The profits of the three companies are expected to rise by an average of 7 to 8 percent on every dollar per barrel rise in the crude oil price, they said.

If the strong momentum continues, the full-year profits of the companies are likely to jump 20 to 30 percent.

"A high oil price sustains the exploration and production business," said Li Zhipeng, an oil analyst at Xiangcai Securities.

Petrochemical product prices increased as much as 30 percent since last year and the performance should continue throughout this year with high oil prices and recovering demand, said Li.

Chinese oil companies have already benefited from the price rise last year, with an average year-on-year profit rise of 37.4 percent. The oil giants' profits account for one quarter of China's industrial profits.

The surging crude oil price, however, might be a nightmare for airlines and raw materials users.

Although the government allows airlines to add a premium on flight charges, it does not always cover the increase in fuel costs, experts said.

International freight rates for dry cargo have nearly doubled on the high oil prices, and the increase in shipping costs is pulling up prices for such materials as iron ore, alumina and fertilizer.

For instance, the CIF (cost, insurance and freight) price for Russian kalium fertilizer has jumped nearly 40 percent from last January to the current price of US$165 per ton.

But some experts said that impact of rising oil prices on China's economy won't be harder than it is on developed economies, because of "China's relatively low dependence on crude oil and the low inflationary pressure." Oil consumption constitutes only 20 percent of the nation's total energy mix, compared with 55 percent in Japan and 40 percent in the United States.

The experts also said that the government would not raise the domestic retail prices for oil products such as diesel and gasoline immediately.

China has pegged its domestic refined oil product rates to the averages in Rotterdam, New York and Singapore.
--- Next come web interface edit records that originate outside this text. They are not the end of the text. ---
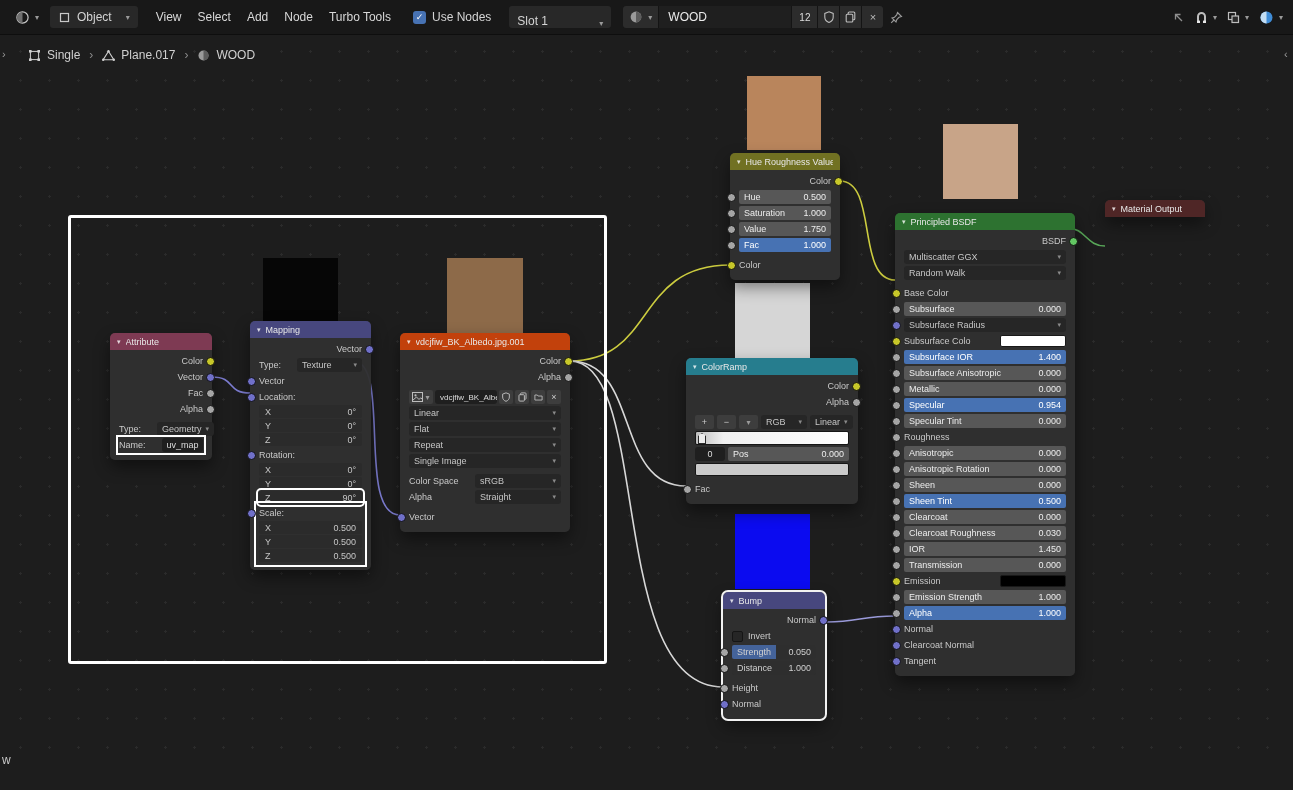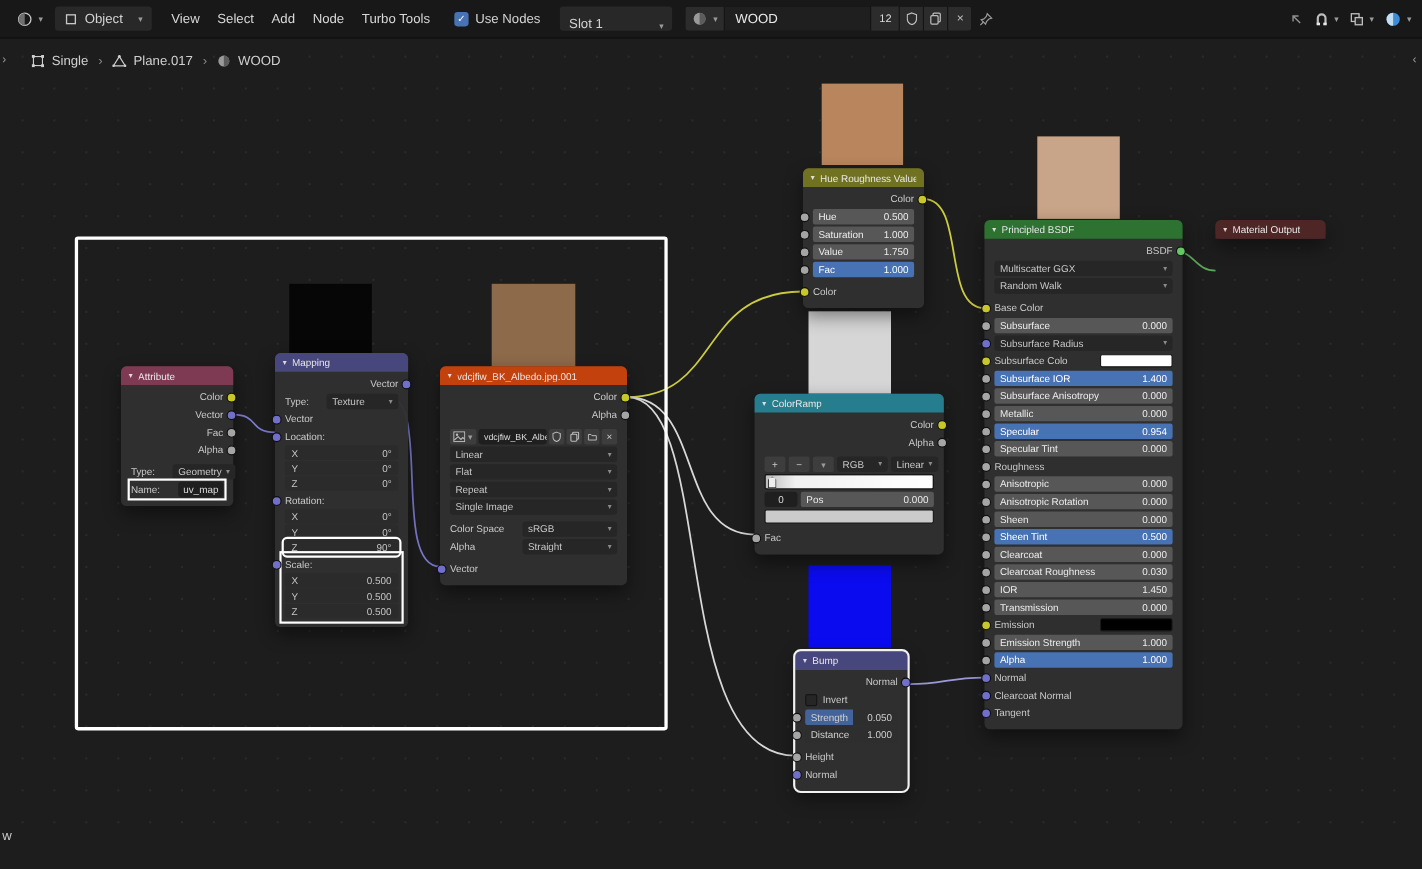--- a/index.html
+++ b/index.html
@@ -532,7 +532,7 @@
       </div>
     </section>
 
-    <section class="node" style="left:895px;top:165px;width:180px">
+    <section class="node" style="left:895px;top:178px;width:180px">
       <div class="nhead" style="background: rgb(45, 114, 48);">
         <span class="hchev">▾</span>
         <span class="htitle">Principled BSDF</span>

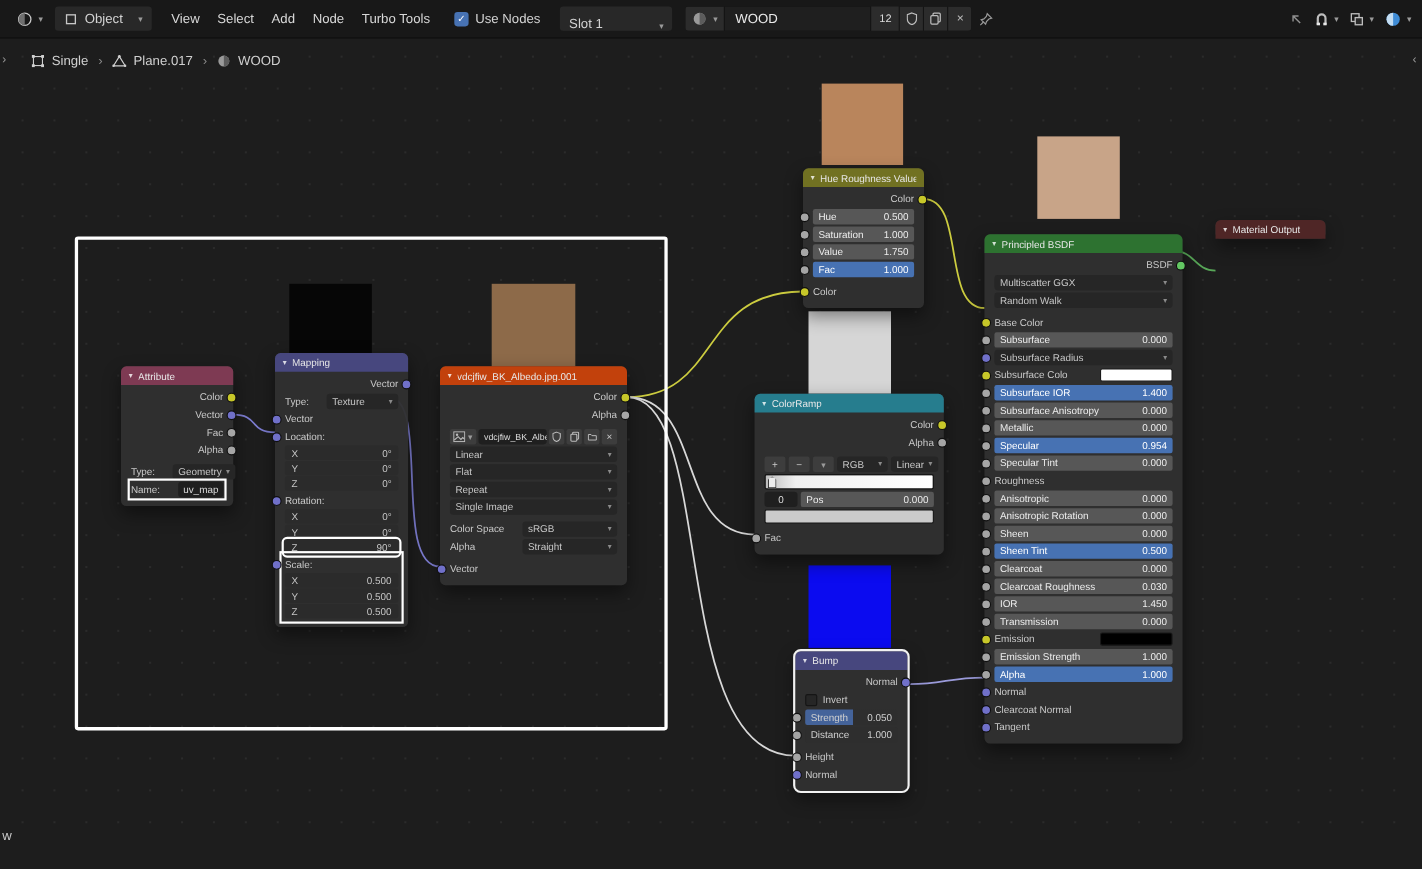--- a/index.html
+++ b/index.html
@@ -582,7 +582,7 @@
             </div>
           
             <div class="row prow in t-slider" data-socket="value">
-              <span class="rlbl">Subsurface Anisotropy</span>
+              <span class="rlbl">Subsurface Anisotropic</span>
               <span class="rval">0.000</span>
 
             </div>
Sinopec and PetroChina, the only two authorized wholesalers of gasoline and diesel, are allowed to raise or drop their retail price by 8 percent from the government benchmark.

The National Development Reform Commission raised benchmark gasoline rates by 300 yuan (US$36.30) a ton, or 8 percent, in March, but kept prices of diesel unchanged.

"The government wants the price to be stable," said Shan Hongqing, an expert with the Economic and Development Research Institute of Sinopec. "Either a high or low price will hurt the national economy."

Shan also said the claim that the strong oil demand from China has fanned the global oil price rise is exaggerated.

Earlier this year, the Paris-based International Energy Agency said China's breakneck economic growth, leading to record oil imports, has aggravated this year's surge in world crude prices.